» **Work required**: Take every line from the records below that includes the word "font".

» **Information supplied**:
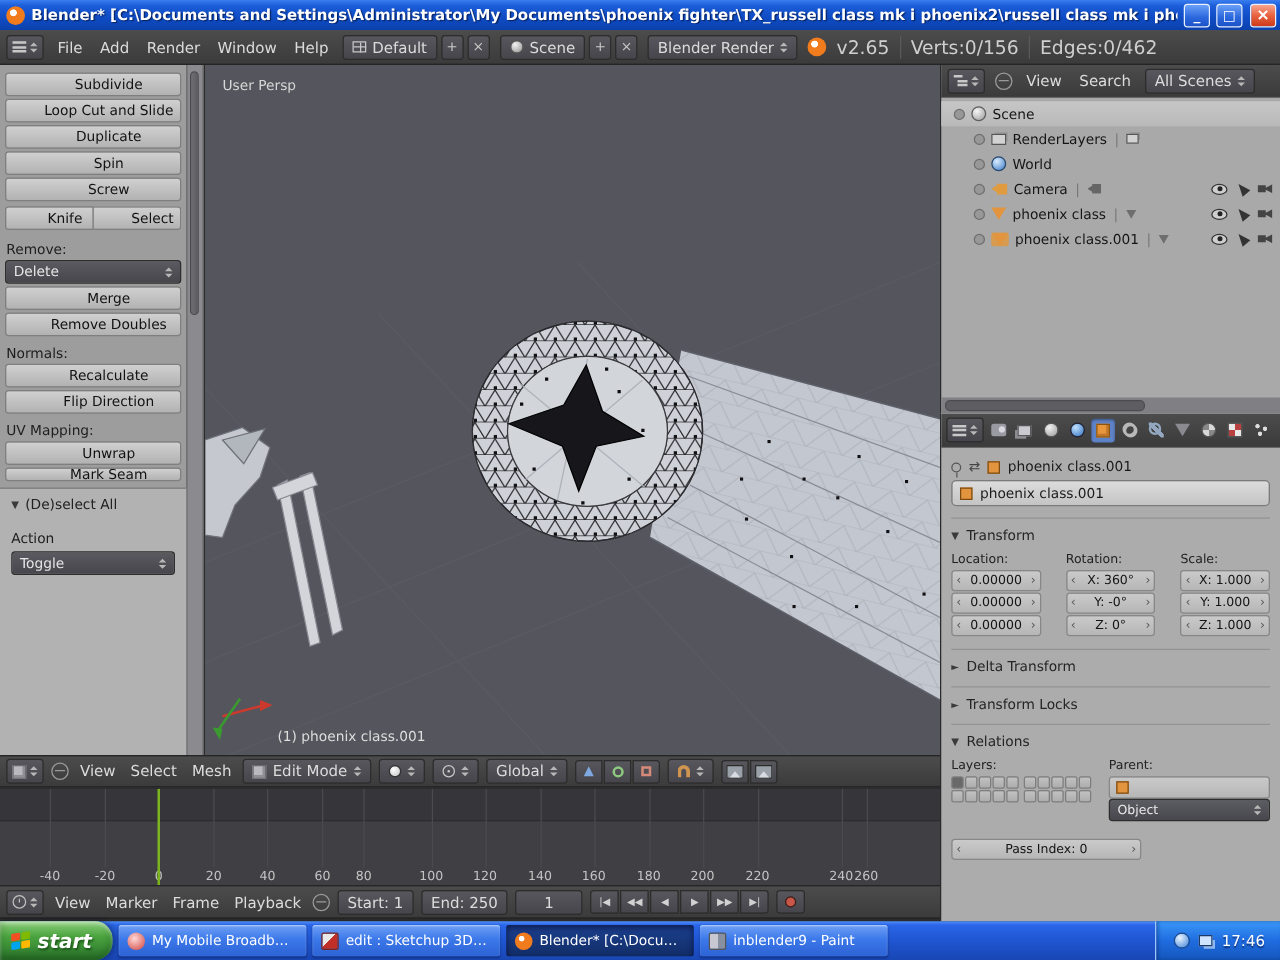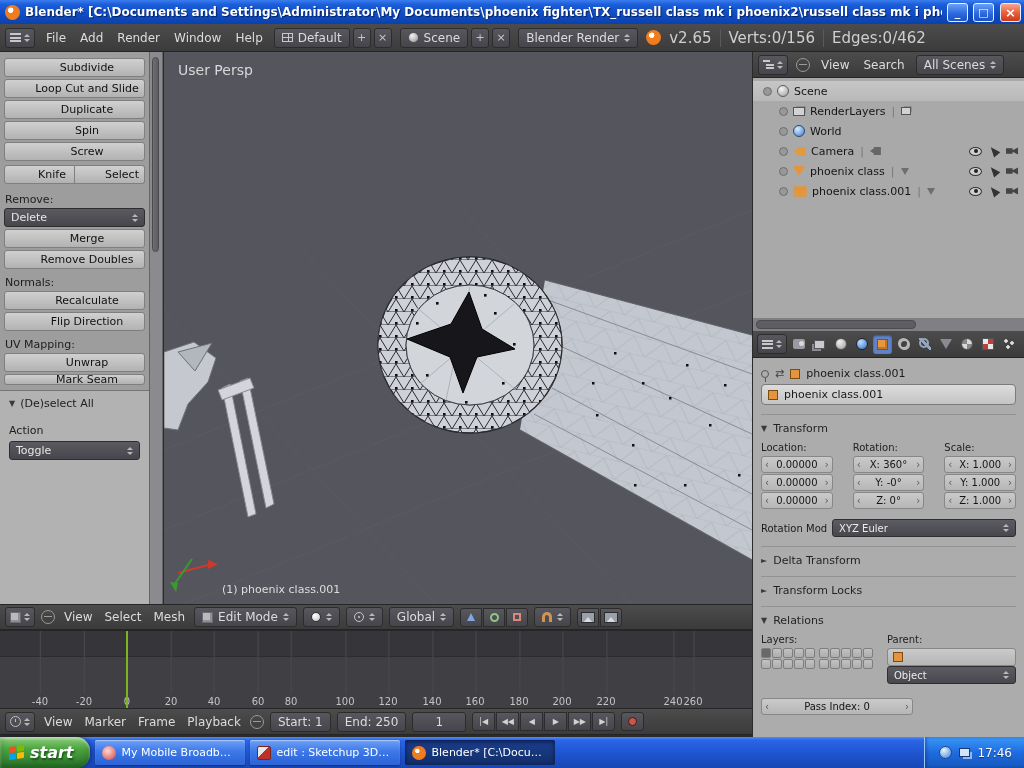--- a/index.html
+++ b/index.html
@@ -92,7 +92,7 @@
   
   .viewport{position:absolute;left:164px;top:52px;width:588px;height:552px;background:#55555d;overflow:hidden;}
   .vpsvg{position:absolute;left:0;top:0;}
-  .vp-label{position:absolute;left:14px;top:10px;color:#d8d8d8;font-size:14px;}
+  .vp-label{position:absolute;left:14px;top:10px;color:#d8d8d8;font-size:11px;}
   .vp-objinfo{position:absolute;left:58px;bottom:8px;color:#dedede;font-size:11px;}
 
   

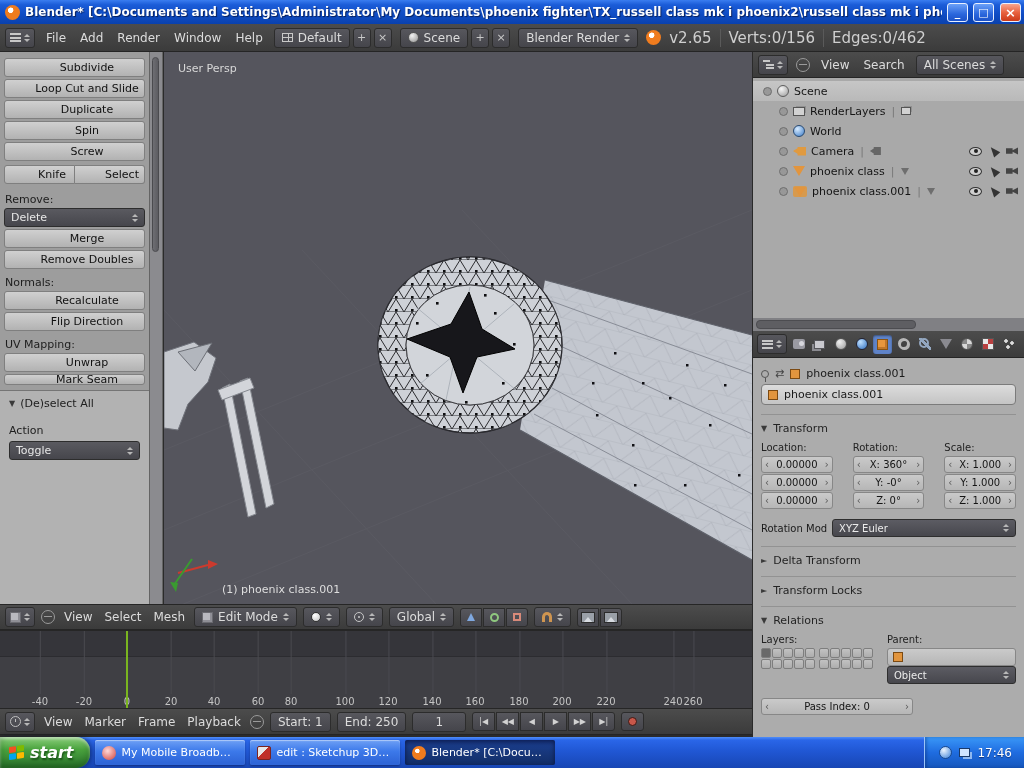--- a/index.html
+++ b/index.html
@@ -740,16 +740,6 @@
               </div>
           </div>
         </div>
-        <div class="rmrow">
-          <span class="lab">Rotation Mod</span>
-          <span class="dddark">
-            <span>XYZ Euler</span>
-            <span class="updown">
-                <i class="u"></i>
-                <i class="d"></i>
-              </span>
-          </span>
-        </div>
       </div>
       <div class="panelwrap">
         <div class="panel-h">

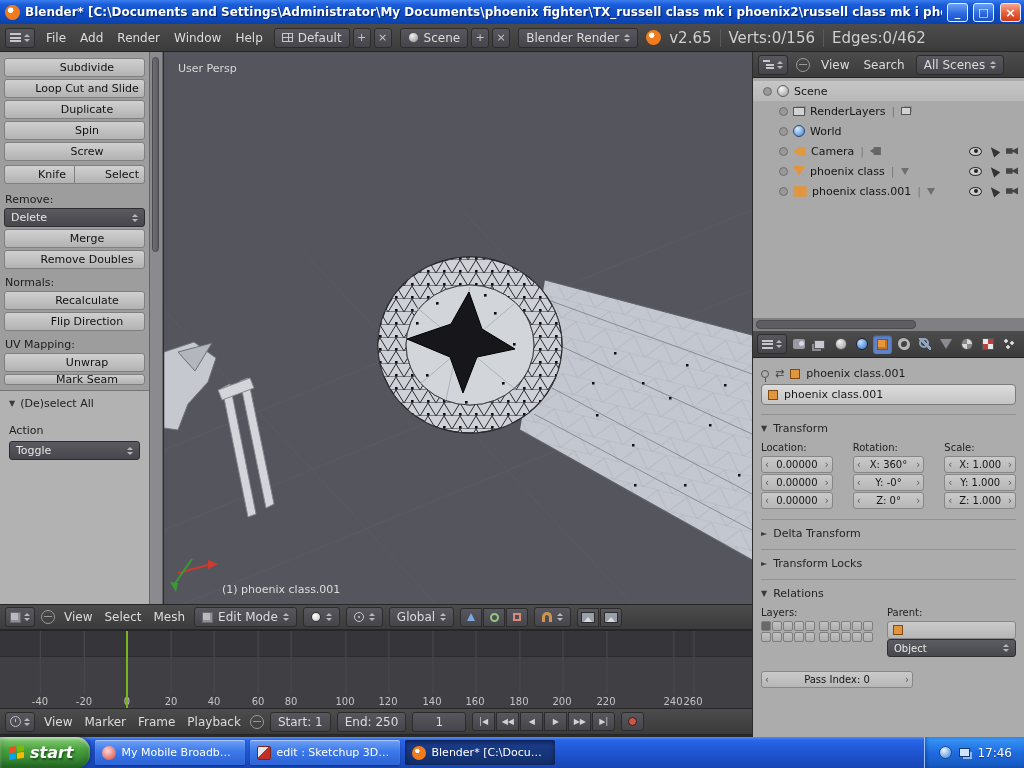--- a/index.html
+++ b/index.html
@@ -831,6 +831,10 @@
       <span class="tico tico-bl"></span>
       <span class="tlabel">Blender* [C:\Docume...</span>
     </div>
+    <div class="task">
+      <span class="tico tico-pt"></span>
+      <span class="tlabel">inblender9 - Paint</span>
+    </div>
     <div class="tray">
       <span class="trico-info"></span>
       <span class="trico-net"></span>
==
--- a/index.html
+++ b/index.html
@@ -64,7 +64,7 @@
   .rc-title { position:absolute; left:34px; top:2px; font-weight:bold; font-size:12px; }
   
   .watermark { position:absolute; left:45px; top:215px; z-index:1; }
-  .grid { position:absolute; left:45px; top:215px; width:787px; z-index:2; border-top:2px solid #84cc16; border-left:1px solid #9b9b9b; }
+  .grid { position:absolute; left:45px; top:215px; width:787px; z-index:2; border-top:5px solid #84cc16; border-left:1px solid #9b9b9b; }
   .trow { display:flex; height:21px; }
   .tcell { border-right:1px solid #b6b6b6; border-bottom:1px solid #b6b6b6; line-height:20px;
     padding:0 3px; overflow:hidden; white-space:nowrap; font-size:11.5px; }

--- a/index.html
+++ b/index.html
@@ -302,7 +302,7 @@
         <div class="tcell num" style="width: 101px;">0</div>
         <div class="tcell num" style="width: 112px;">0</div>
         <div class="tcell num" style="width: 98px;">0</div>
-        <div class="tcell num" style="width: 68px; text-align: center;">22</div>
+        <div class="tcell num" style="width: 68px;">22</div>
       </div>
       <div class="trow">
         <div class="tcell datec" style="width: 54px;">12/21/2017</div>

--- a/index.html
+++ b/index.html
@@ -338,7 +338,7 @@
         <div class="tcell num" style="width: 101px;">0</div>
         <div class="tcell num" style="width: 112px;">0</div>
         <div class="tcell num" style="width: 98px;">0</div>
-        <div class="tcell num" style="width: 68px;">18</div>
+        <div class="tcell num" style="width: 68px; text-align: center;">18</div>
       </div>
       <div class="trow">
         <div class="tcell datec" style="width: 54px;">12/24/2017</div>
---
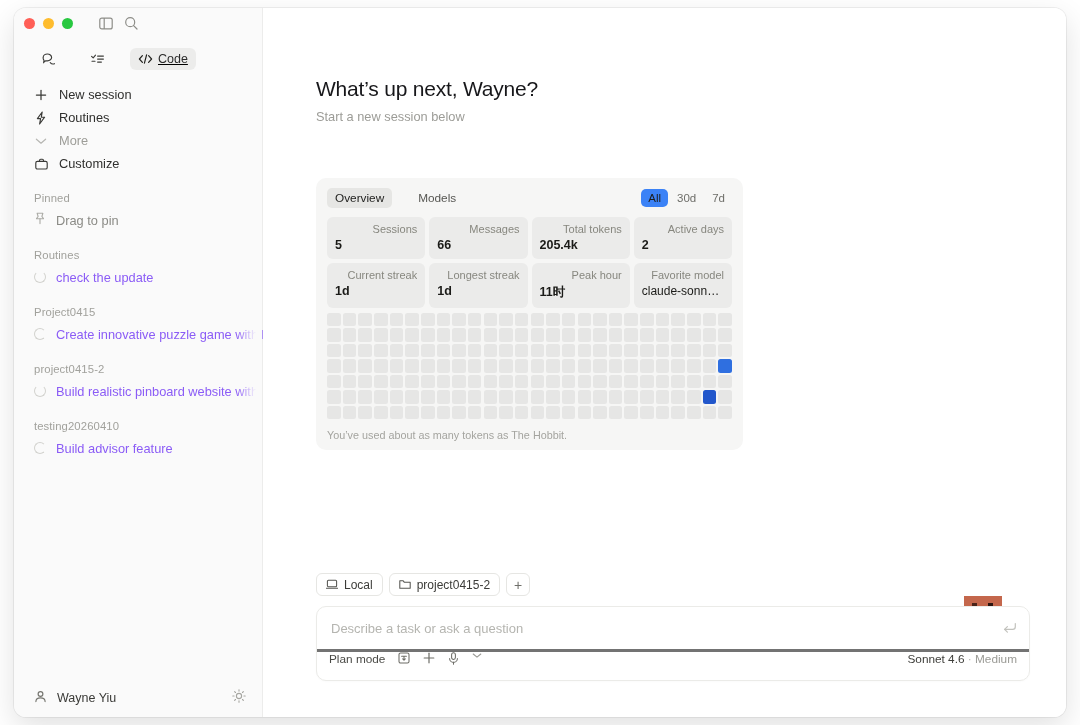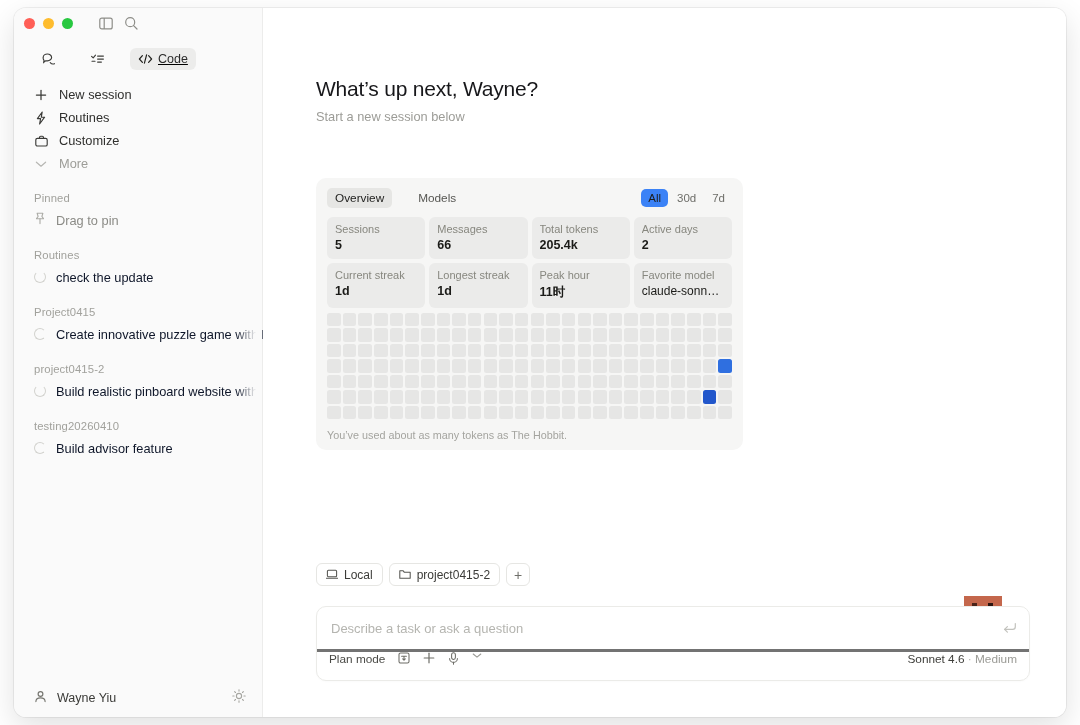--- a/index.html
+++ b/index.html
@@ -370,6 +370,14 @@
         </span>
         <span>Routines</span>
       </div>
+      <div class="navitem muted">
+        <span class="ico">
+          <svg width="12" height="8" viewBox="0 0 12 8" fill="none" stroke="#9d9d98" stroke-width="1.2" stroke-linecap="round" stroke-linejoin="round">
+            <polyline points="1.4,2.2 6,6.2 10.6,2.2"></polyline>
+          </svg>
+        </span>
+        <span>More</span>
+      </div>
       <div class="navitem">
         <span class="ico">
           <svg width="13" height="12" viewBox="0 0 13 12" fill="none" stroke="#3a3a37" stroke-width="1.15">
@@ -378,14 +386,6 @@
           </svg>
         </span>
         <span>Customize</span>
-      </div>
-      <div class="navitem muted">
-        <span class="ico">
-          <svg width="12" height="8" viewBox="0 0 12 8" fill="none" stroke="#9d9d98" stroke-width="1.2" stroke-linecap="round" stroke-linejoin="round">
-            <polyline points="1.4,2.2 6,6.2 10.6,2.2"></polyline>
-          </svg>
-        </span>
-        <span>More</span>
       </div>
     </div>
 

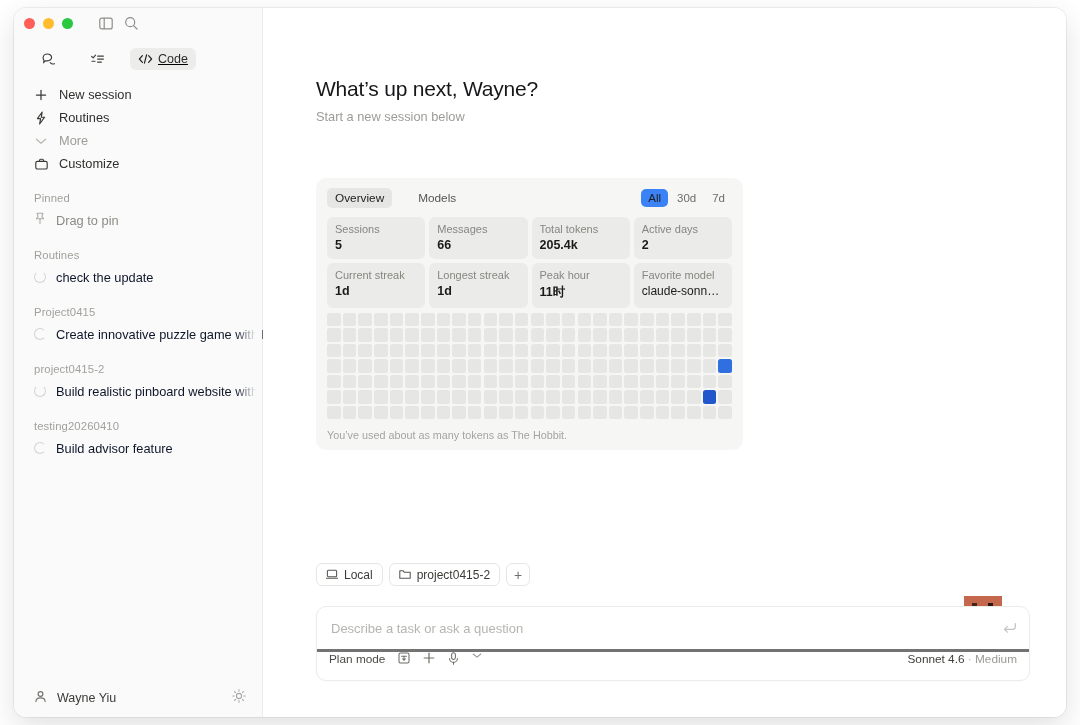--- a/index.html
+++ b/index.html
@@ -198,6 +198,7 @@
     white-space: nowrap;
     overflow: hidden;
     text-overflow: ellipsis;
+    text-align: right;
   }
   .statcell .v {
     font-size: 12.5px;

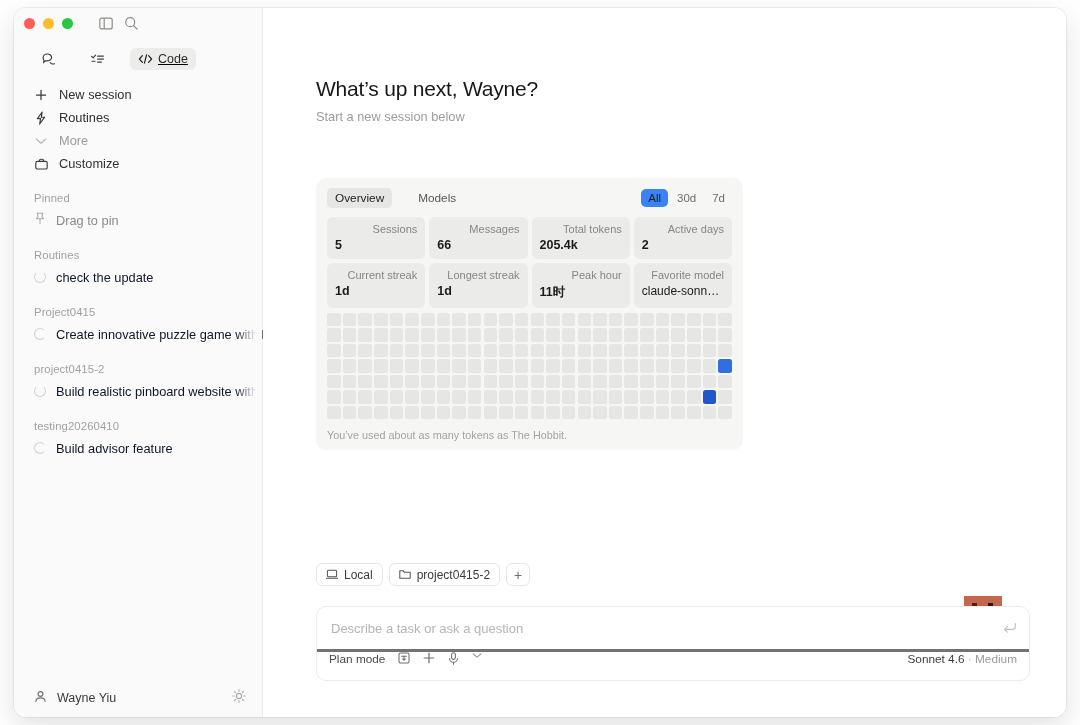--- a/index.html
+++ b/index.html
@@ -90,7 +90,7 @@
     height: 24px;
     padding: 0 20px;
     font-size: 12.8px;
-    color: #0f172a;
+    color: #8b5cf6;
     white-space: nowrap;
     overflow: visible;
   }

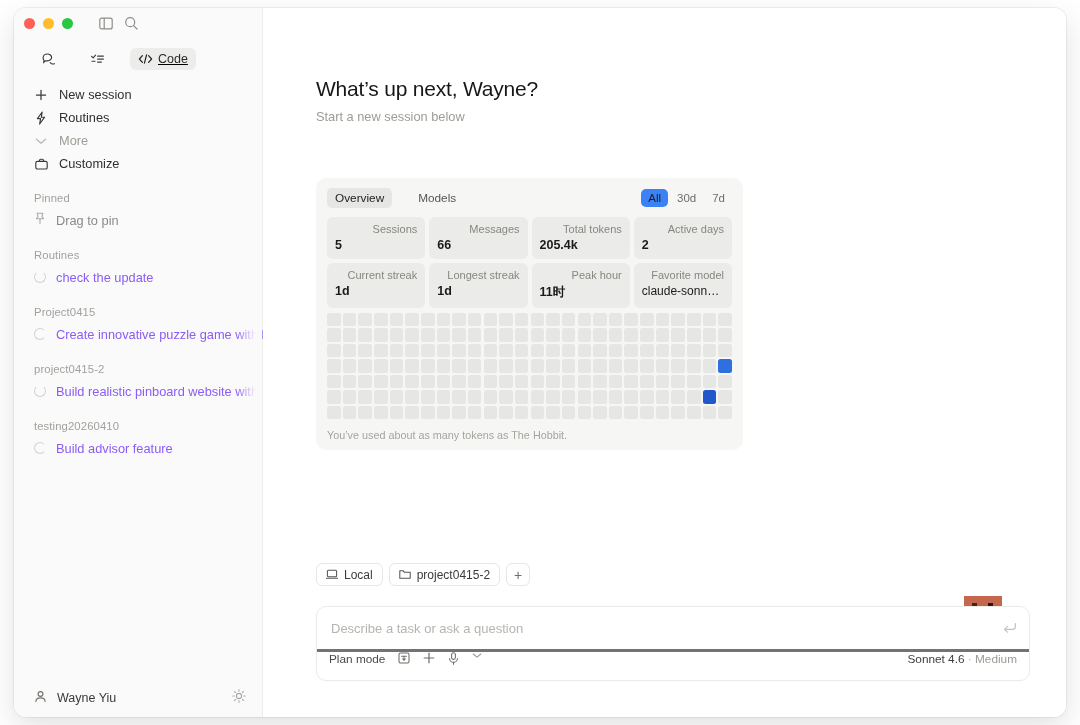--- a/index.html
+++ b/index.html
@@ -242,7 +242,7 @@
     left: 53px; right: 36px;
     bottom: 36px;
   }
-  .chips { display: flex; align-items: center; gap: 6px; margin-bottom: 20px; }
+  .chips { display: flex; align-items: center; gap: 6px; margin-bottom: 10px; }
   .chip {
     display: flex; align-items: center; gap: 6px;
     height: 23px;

» **Exercise output**:
-  .vp-label{position:absolute;left:14px;top:10px;color:#d8d8d8;font-size:14px;}
+  .vp-label{position:absolute;left:14px;top:10px;color:#d8d8d8;font-size:11px;}
   .vp-objinfo{position:absolute;left:58px;bottom:8px;color:#dedede;font-size:11px;}
   .rc-title { position:absolute; left:34px; top:2px; font-weight:bold; font-size:12px; }
     padding:0 3px; overflow:hidden; white-space:nowrap; font-size:11.5px; }
     font-size: 12.5px;
     font-size: 12.8px;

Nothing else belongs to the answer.